## What you should do:
In the listing below, locate the lines that hold "Hampshire" and copy them.

## Input records:
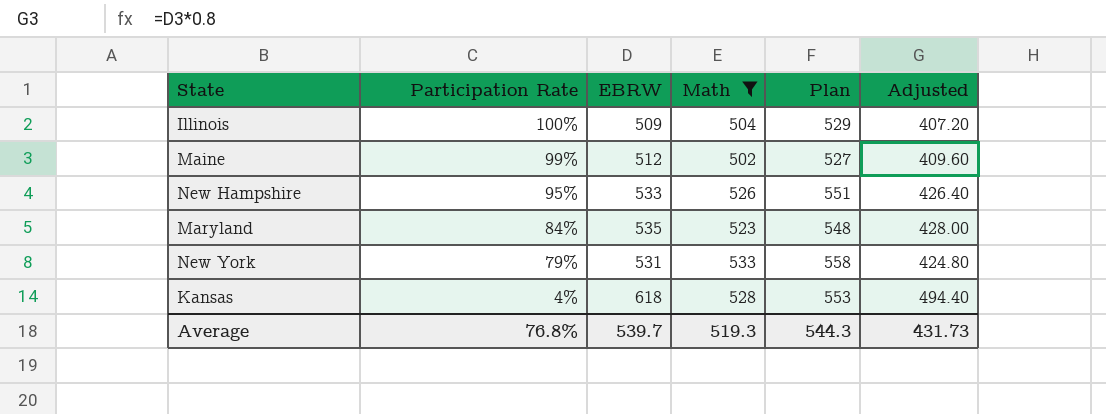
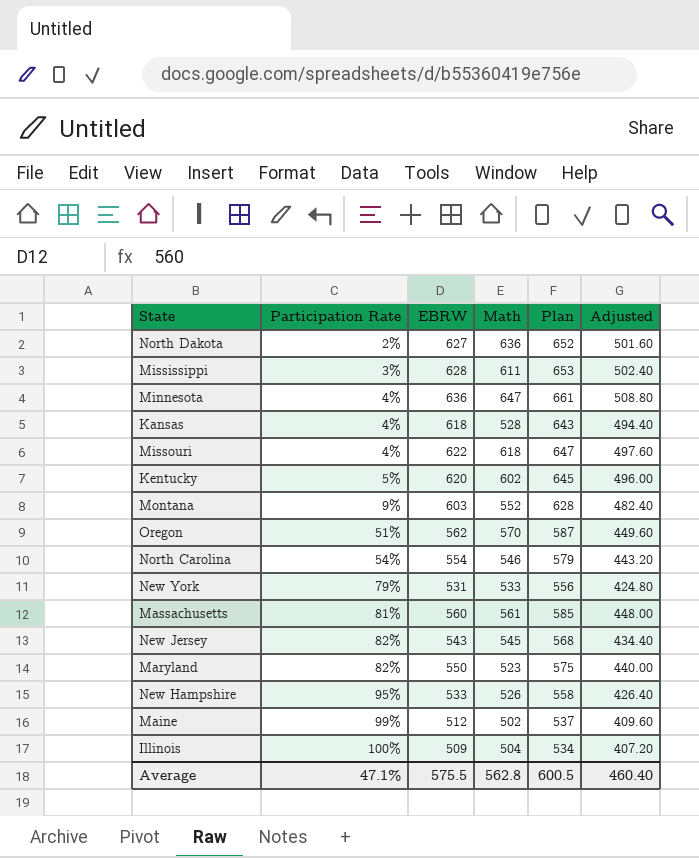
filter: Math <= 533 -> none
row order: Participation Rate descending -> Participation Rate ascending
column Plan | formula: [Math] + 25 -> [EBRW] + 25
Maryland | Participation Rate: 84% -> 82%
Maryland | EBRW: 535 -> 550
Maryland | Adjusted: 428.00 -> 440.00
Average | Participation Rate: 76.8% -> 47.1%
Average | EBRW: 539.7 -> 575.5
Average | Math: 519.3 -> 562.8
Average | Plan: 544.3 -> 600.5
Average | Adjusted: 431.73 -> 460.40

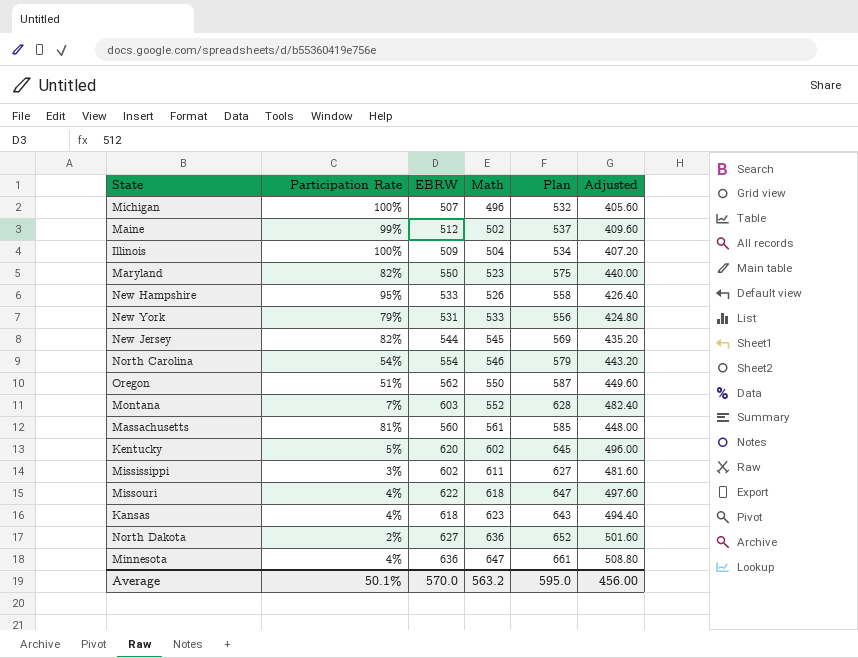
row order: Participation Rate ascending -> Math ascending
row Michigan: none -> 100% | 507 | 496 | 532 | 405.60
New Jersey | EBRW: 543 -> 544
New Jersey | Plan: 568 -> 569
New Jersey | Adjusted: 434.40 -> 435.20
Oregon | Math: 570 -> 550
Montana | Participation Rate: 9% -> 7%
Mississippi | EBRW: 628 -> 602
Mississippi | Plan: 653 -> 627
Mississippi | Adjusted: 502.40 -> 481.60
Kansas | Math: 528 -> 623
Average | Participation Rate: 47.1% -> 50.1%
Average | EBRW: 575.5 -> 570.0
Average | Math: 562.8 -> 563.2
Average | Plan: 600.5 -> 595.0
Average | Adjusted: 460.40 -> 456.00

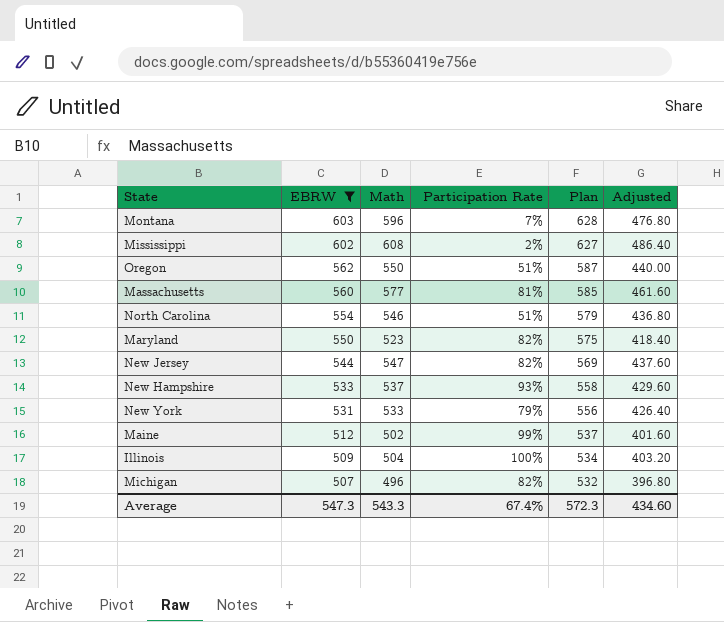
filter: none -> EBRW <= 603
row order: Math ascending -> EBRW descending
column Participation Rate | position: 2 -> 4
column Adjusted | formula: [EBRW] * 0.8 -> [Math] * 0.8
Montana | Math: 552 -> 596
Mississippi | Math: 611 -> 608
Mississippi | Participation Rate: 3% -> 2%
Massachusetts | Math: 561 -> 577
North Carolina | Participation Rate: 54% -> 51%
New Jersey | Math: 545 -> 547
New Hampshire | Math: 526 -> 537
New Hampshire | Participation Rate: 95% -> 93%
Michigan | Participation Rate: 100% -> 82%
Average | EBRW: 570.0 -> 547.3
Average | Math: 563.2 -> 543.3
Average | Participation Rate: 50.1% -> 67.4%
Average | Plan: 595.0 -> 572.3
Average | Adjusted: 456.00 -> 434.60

## Written answer:
New Hampshire | Math: 526 -> 537
New Hampshire | Participation Rate: 95% -> 93%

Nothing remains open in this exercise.